血走った瞳に睨まれ、背筋がゾクッとする。

でも、負けなれない。


「散々謀略して颯吾を惑わして、人の人生めちゃくちゃにして……!私は……私は、あんたの所為で婚約破棄されそうなのよ」


こ、婚約……破棄……?

数瞬、理解に逡巡してる間に、香織さんが続ける。


「颯吾をこんなに想ってるのに……。

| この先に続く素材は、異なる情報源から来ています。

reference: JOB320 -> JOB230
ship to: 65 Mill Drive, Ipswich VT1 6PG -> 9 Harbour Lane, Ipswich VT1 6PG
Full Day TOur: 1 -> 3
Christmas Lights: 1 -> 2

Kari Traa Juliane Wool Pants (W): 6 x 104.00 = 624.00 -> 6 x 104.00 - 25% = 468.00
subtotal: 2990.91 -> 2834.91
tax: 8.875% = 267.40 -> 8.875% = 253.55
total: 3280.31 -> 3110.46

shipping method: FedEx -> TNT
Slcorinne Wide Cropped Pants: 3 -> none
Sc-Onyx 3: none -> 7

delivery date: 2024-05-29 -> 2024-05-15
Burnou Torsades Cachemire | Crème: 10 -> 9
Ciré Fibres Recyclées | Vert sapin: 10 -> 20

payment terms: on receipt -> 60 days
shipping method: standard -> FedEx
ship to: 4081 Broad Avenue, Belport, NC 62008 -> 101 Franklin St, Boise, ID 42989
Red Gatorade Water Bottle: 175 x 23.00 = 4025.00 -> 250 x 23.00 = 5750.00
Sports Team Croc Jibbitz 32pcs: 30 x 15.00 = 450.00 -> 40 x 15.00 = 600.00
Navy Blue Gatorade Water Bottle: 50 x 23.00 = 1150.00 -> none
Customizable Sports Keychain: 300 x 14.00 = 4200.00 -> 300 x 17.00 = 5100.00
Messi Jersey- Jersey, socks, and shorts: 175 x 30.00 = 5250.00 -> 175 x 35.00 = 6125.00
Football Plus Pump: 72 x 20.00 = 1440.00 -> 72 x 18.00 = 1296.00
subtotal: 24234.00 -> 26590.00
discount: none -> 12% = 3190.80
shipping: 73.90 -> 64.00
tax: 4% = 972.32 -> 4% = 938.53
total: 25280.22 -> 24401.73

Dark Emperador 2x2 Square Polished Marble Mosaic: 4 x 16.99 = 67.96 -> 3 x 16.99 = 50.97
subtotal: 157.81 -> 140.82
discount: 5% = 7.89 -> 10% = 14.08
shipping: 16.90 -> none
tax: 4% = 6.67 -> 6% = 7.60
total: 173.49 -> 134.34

2年も婚約期間を経てやっと結婚するって時に、今更婚約破棄なんて!!」


香織さんにパンプスを投げつけられ、気を取られた次の瞬間には香織さんが襲い掛かってきていた。

私の襟ぐりを掴んで押し倒し、馬乗りになって来た。

私頭の中が真っ白になった。


『………私の赤ちゃんが!』


声にならない声が脳裏に木霊した。

香織さんは狂ったように「おまえの所為だ!!」と咆哮を響かせ、手を振りかざす。


「やだっ。やめて!」


お腹の上の香織さんを退かせようと押し返す。

後ろから水戸さんに羽交い絞めにされながらも、香織さんは私の髪を引っ張っる。

痛い!


「やっと結婚できると思ったのに、あんたが横槍入れて、颯吾を誘惑するから!」

「ちが……っ!待って、話しを……聞いて……」

「半端な気持ちでちょっかい出してんじゃないわよ!」


落ち着かせようと声を掛けても尚、香織さんは錯乱したように叫び続け、私のお腹から退いてはくれなかった。

やだ、赤ちゃんが……。

私の赤ちゃんが死んじゃう―――っ。

自分の中で糸が切れる音がした。